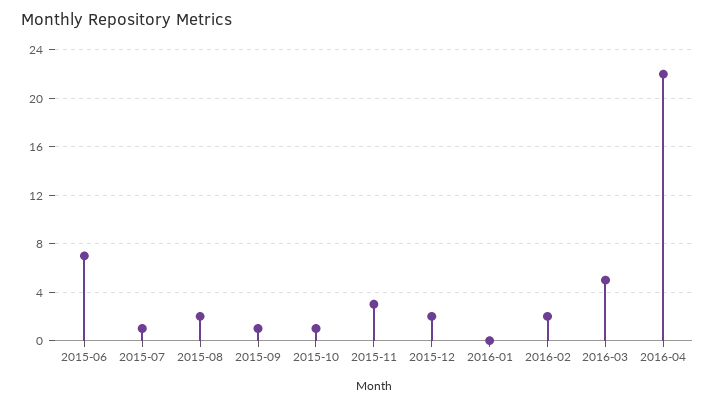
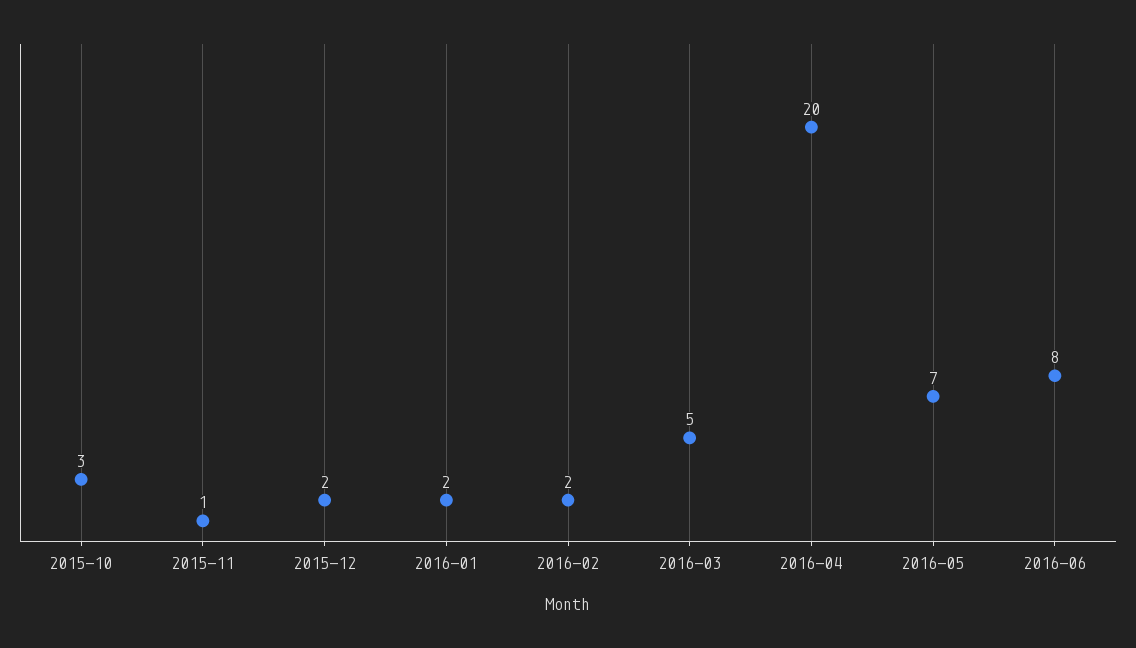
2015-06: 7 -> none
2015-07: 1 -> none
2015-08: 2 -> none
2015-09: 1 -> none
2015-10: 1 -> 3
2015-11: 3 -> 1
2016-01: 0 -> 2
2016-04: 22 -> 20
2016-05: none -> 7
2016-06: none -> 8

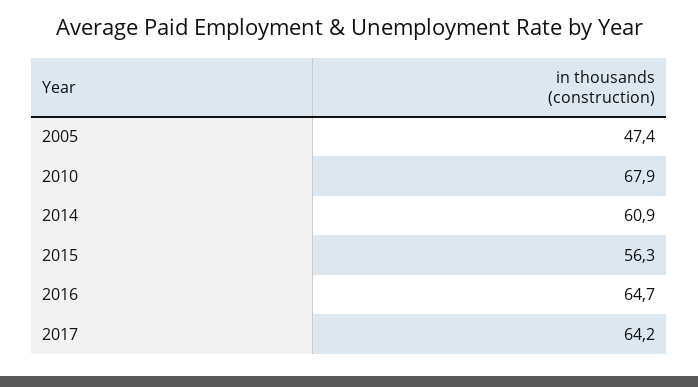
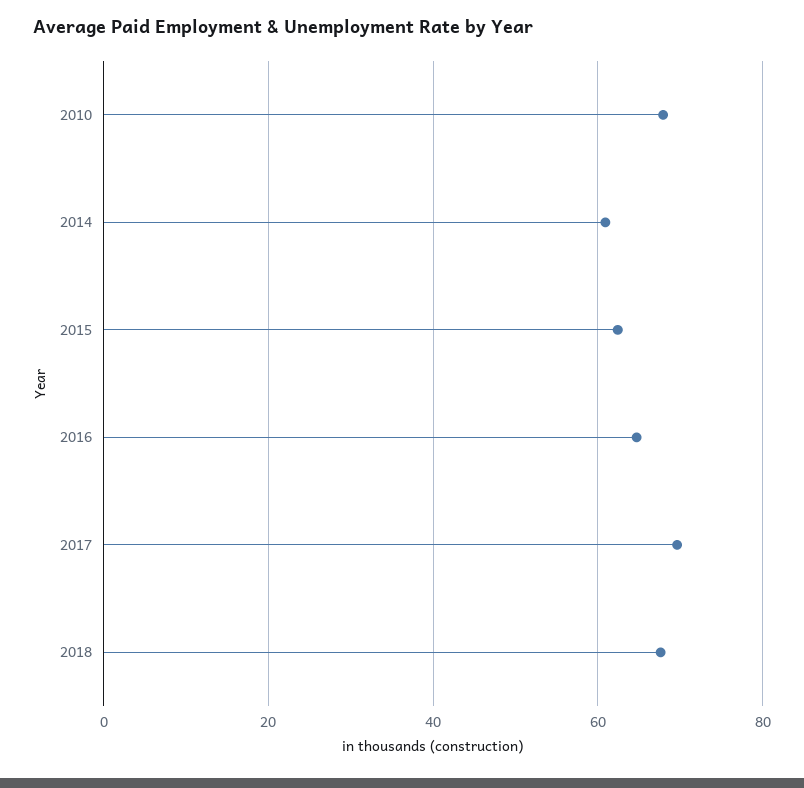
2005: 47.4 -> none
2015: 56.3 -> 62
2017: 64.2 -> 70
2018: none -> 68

━━━━━━━━━━━━━━━━━━━━

**What you have to do:**
Take every line from the data that includes the word "none".

**Task output:**
2015-06: 7 -> none
2015-07: 1 -> none
2015-08: 2 -> none
2015-09: 1 -> none
2016-05: none -> 7
2016-06: none -> 8
2005: 47.4 -> none
2018: none -> 68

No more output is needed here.